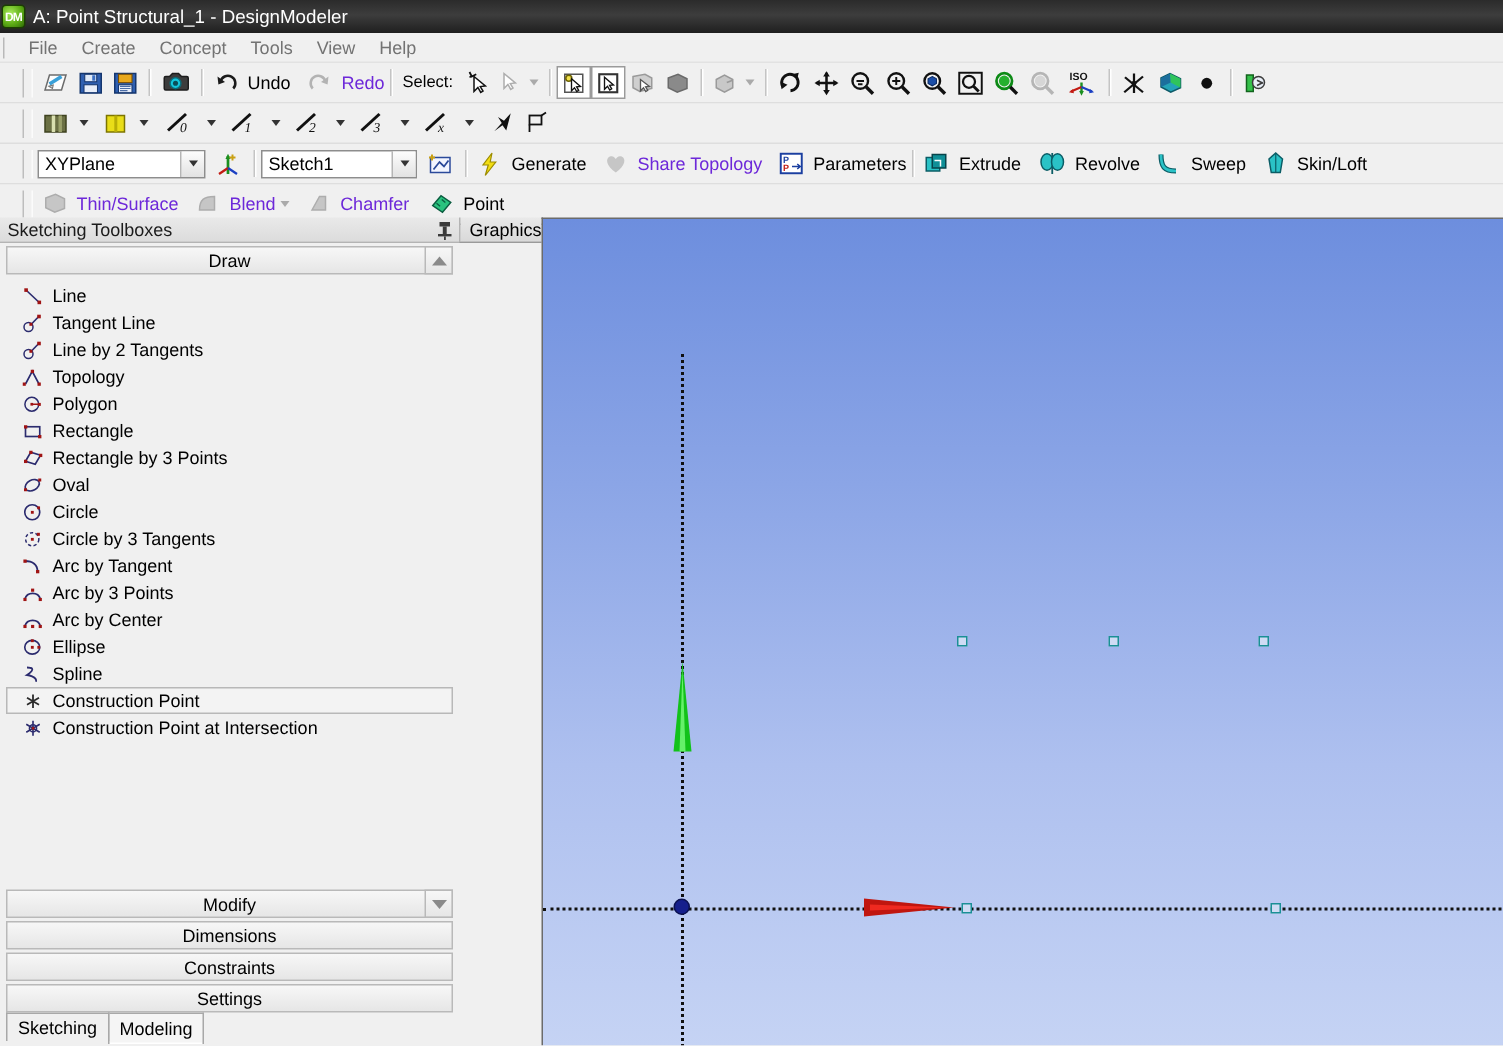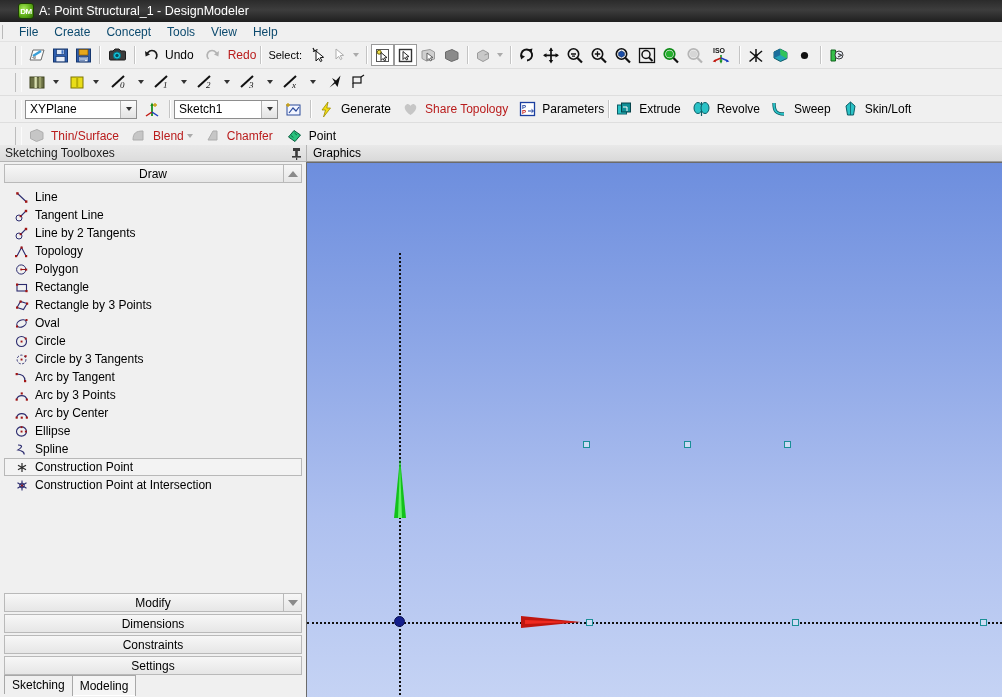--- a/index.html
+++ b/index.html
@@ -18,7 +18,7 @@
     height: 22px;
     background: linear-gradient(to bottom, #2b2b2b 0%, #3d3d3d 45%, #1f1f1f 100%);
     display: flex; align-items: center;
-    padding-left: 18px;
+    padding-left: 1px;
     color: #ffffff;
   }
   .dm-icon {

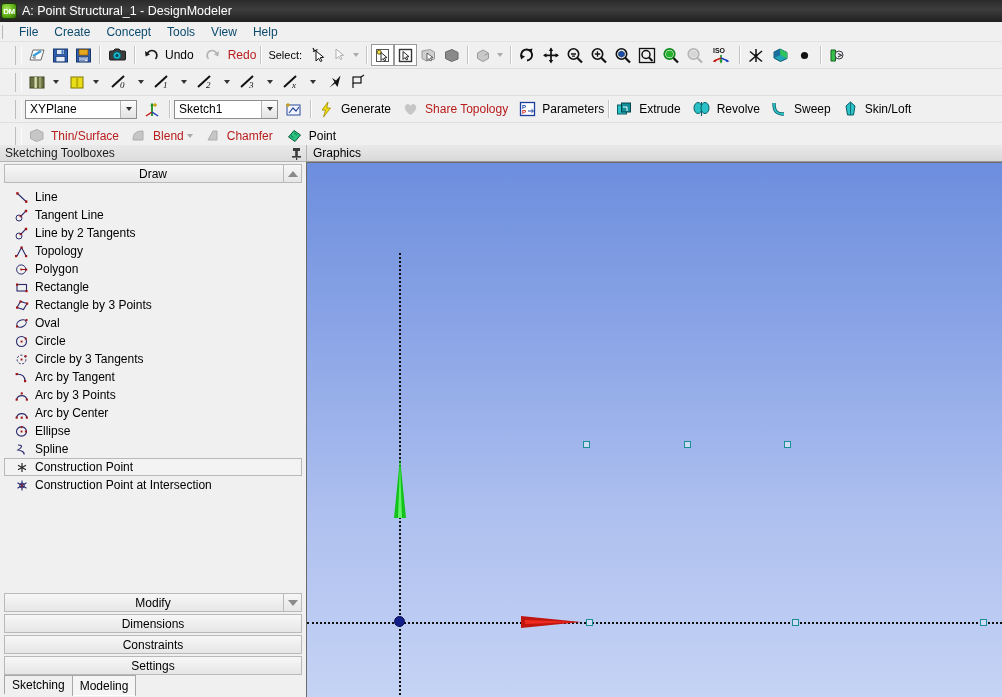--- a/index.html
+++ b/index.html
@@ -42,7 +42,7 @@
   }
   .menubar .grip { width: 6px; height: 14px; border-left: 1px solid #b9b9b9; margin-right: 3px; }
   .menu-item {
-    padding: 2px 8px; font-size: 12px; color: #0c4a6e; cursor: default;
+    padding: 2px 8px; font-size: 12px; color: #737373; cursor: default;
   }
 
   

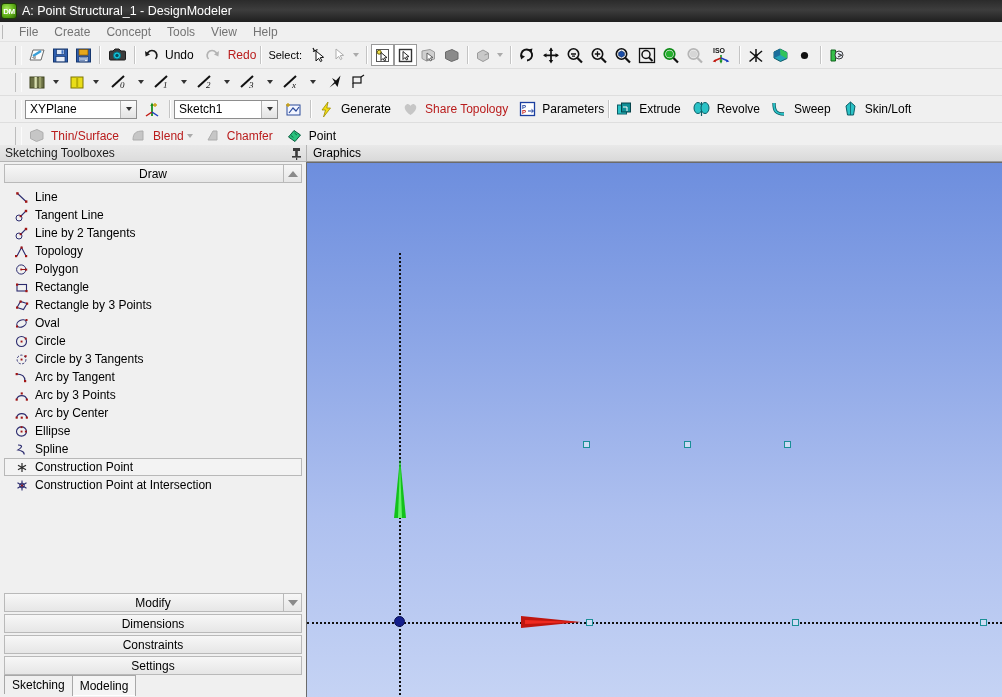--- a/index.html
+++ b/index.html
@@ -63,7 +63,7 @@
   }
   .tbtn.framed { border: 1px solid #9a9a9a; background: #ffffff; }
   .tlabel { font-size: 12px; margin-left: 3px; white-space: nowrap; }
-  .tlabel.dis { color: #b91c1c; }
+  .tlabel.dis { color: #6d28d9; }
   .caret { width: 0; height: 0; border-left: 3.5px solid transparent; border-right: 3.5px solid transparent; border-top: 4px solid #333; margin-left: 3px; }
   .caret.dis { border-top-color: #aaa; }
   .sel-label { font-size: 11px; margin: 0 5px 0 3px; }

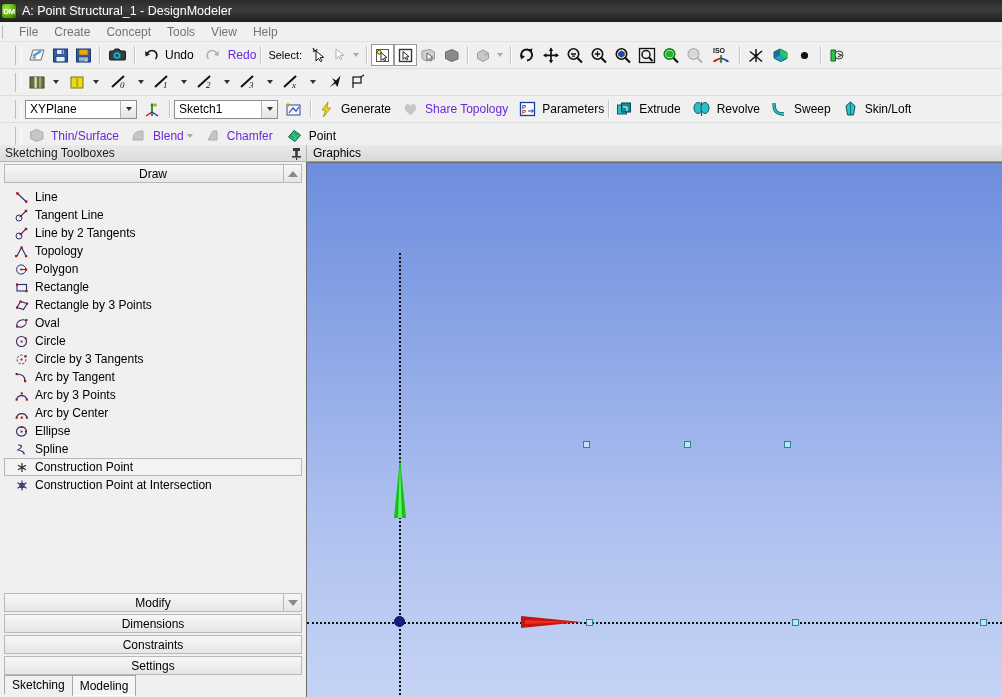--- a/index.html
+++ b/index.html
@@ -133,7 +133,7 @@
   .tab.raised { background: #f5f5f5; height: 21px; box-shadow: 0 -1px 0 #fff inset; }
 
   
-  .graphics { flex: 1; display: flex; flex-direction: column; }
+  .graphics { flex: 1; display: flex; flex-direction: row; }
   .graphics-title {
     height: 17px; display: flex; align-items: center;
     background: linear-gradient(to bottom,#e9e9e9,#d9d9d9);

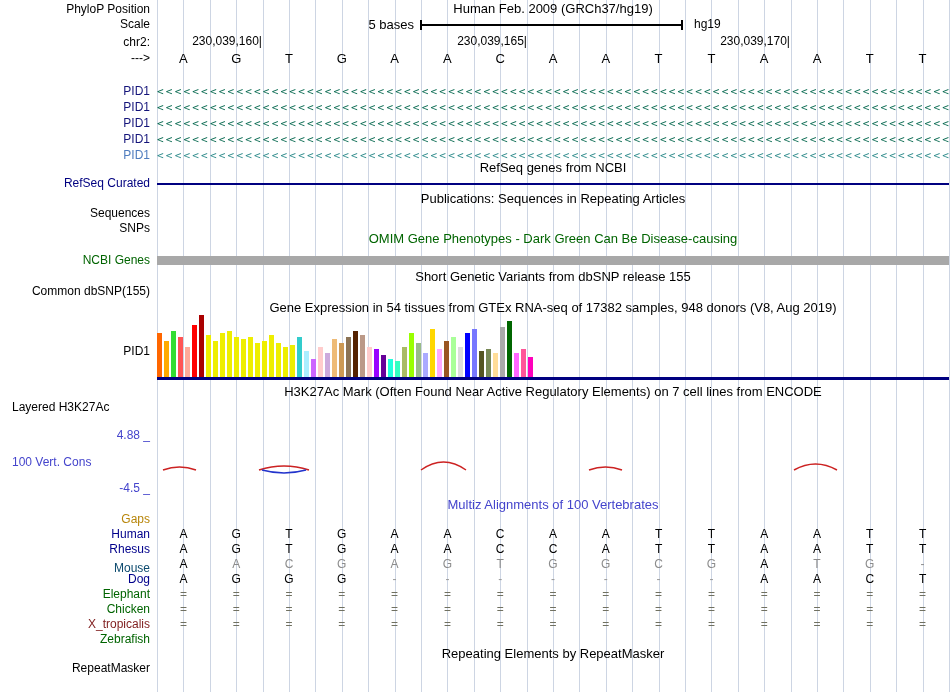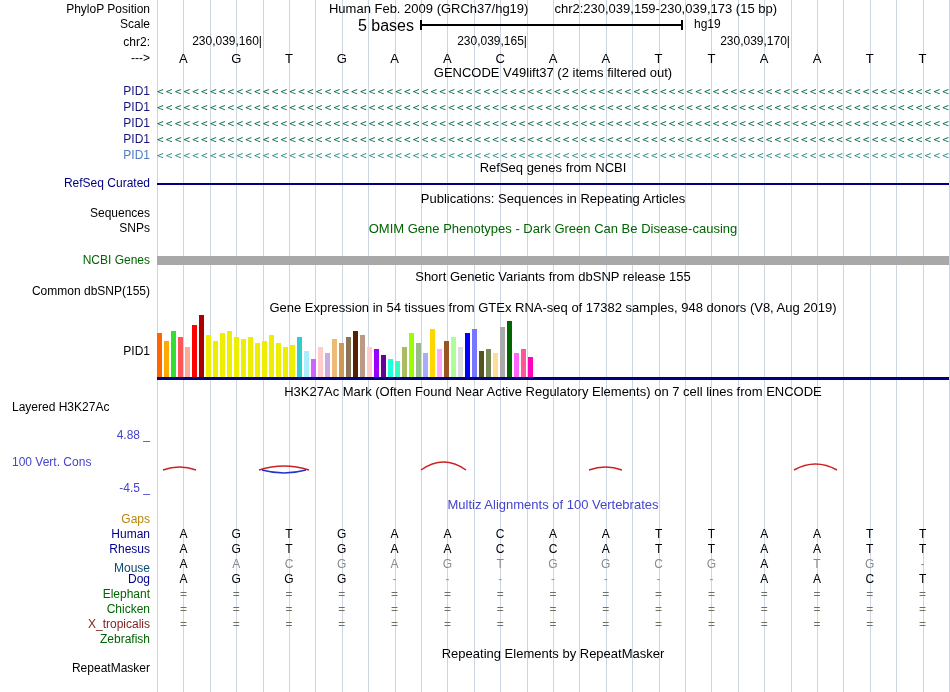--- a/index.html
+++ b/index.html
@@ -72,7 +72,6 @@
   <div class="lab" style="top:2px">PhyloP Position</div>
   <div class="htitle">
     <span>Human Feb. 2009 (GRCh37/hg19)</span>
-    <span>chr2:230,039,159-230,039,173 (15 bp)</span>
   </div>
 
   <div class="lab" style="top:17px">Scale</div>

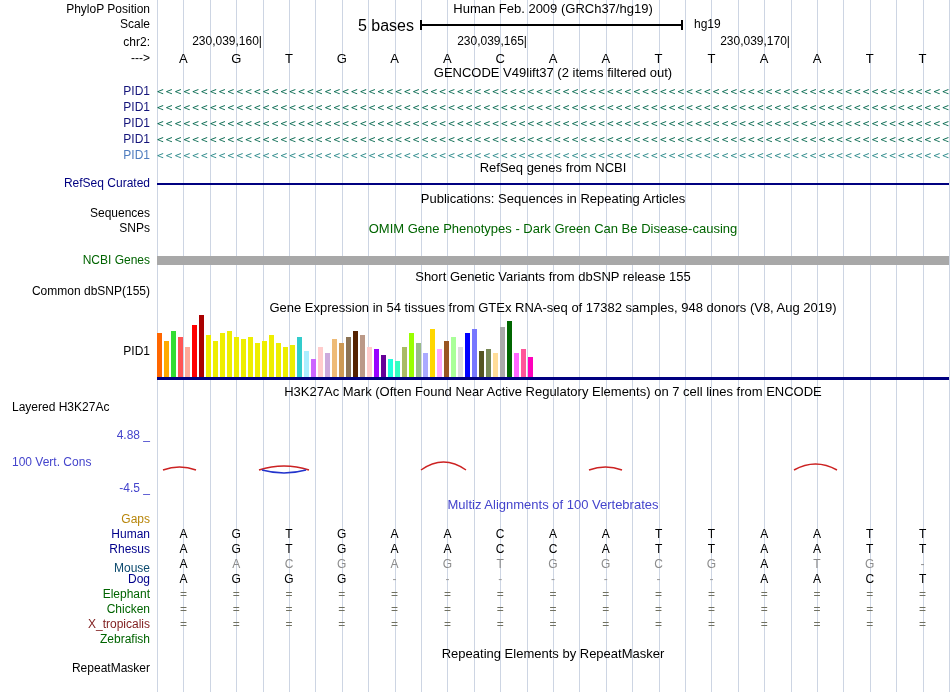--- a/index.html
+++ b/index.html
@@ -22,7 +22,7 @@
   .arrows{position:absolute;left:157px;top:1px;width:792px;height:13px;overflow:hidden;white-space:nowrap;
           font-family:"DejaVu Sans Mono",monospace;font-size:11px;letter-spacing:2.2px;line-height:13px}
   .tick{position:absolute;top:35px;width:118px;text-align:right;font-size:12px;line-height:13px;white-space:nowrap}
-  .scale-text{position:absolute;top:17px;left:298px;width:116px;text-align:right;font-size:16px}
+  .scale-text{position:absolute;top:17px;left:298px;width:116px;text-align:right;font-size:13px}
   .scale-line{position:absolute;top:24px;left:420px;width:263px;height:2px;background:#000}
   .scale-tick{position:absolute;top:20px;width:2px;height:10px;background:#000}
   .hg19-label{position:absolute;top:17px;left:694px;font-size:12px}

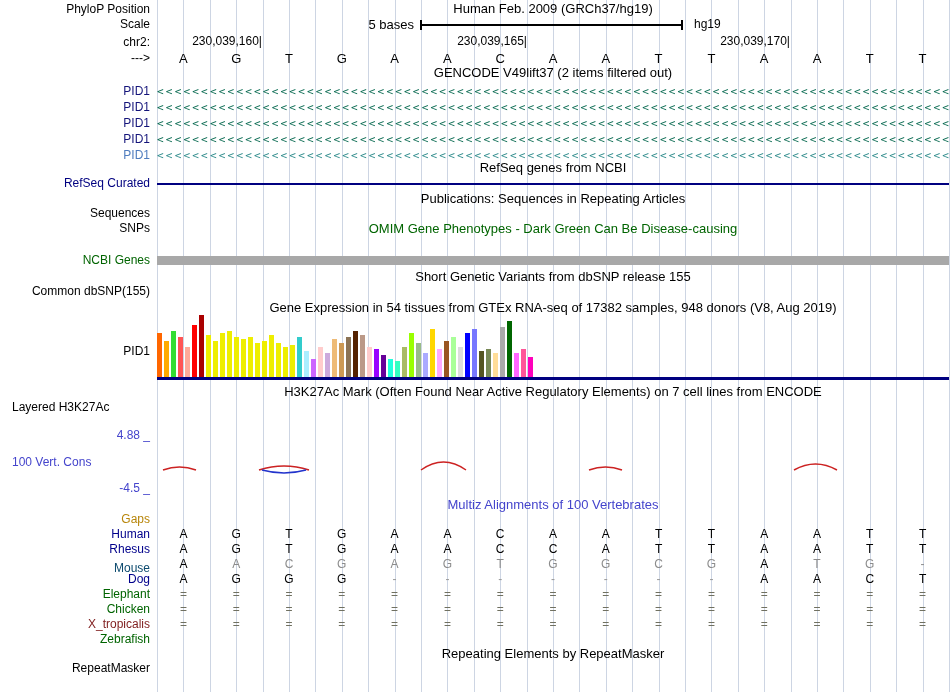--- a/index.html
+++ b/index.html
@@ -105,7 +105,6 @@
       <div class="colcell base-letter" style="left: 896.2px; width: 52.8px;">T</div>
     </div>
 
-  <div class="ctitle" style="top:66px">GENCODE V49lift37 (2 items filtered out)</div>
   <div id="gencode-genes">
       <div class="row" style="top: 84px;">
         <div class="lab" style="top: 0px; color: rgb(20, 20, 122);">PID1</div>

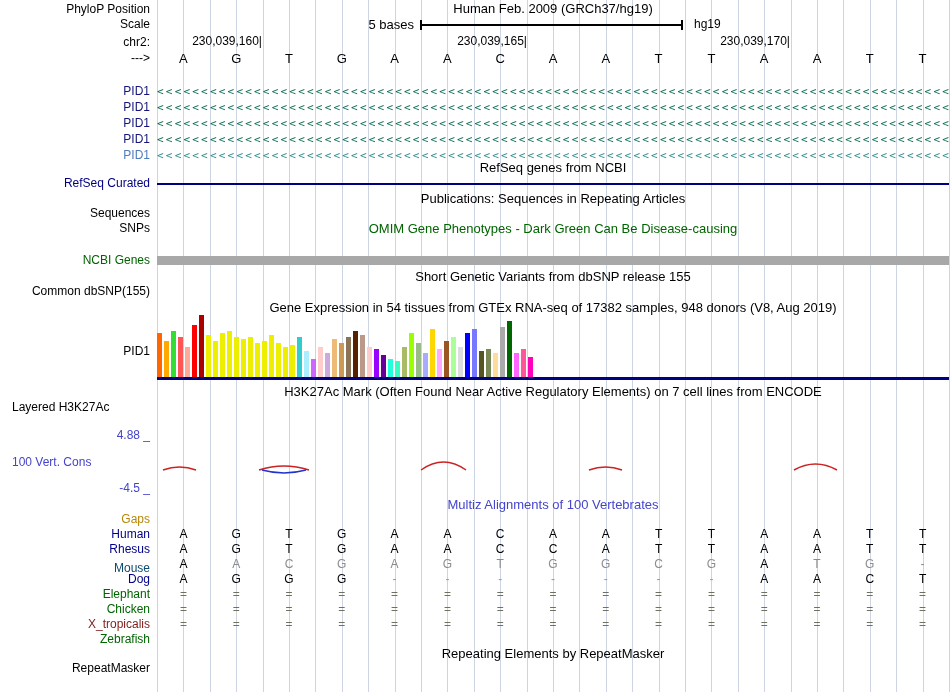--- a/index.html
+++ b/index.html
@@ -136,7 +136,7 @@
   <div class="lab" style="top:206px">Sequences</div>
   <div class="lab" style="top:221px">SNPs</div>
 
-  <div class="ctitle green" style="top:222px">OMIM Gene Phenotypes - Dark Green Can Be Disease-causing</div>
+  <div class="ctitle green" style="top:232px">OMIM Gene Phenotypes - Dark Green Can Be Disease-causing</div>
   <div class="lab green" style="top:253px">NCBI Genes</div>
   <div class="hline" style="top:256px;height:9px;background:#A8A8A8"></div>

__WHAT TO DO__.
Only lines containing the word "right" matter here: count them in the entries and give the number, nothing else.

__RESPONSE BOX__.
5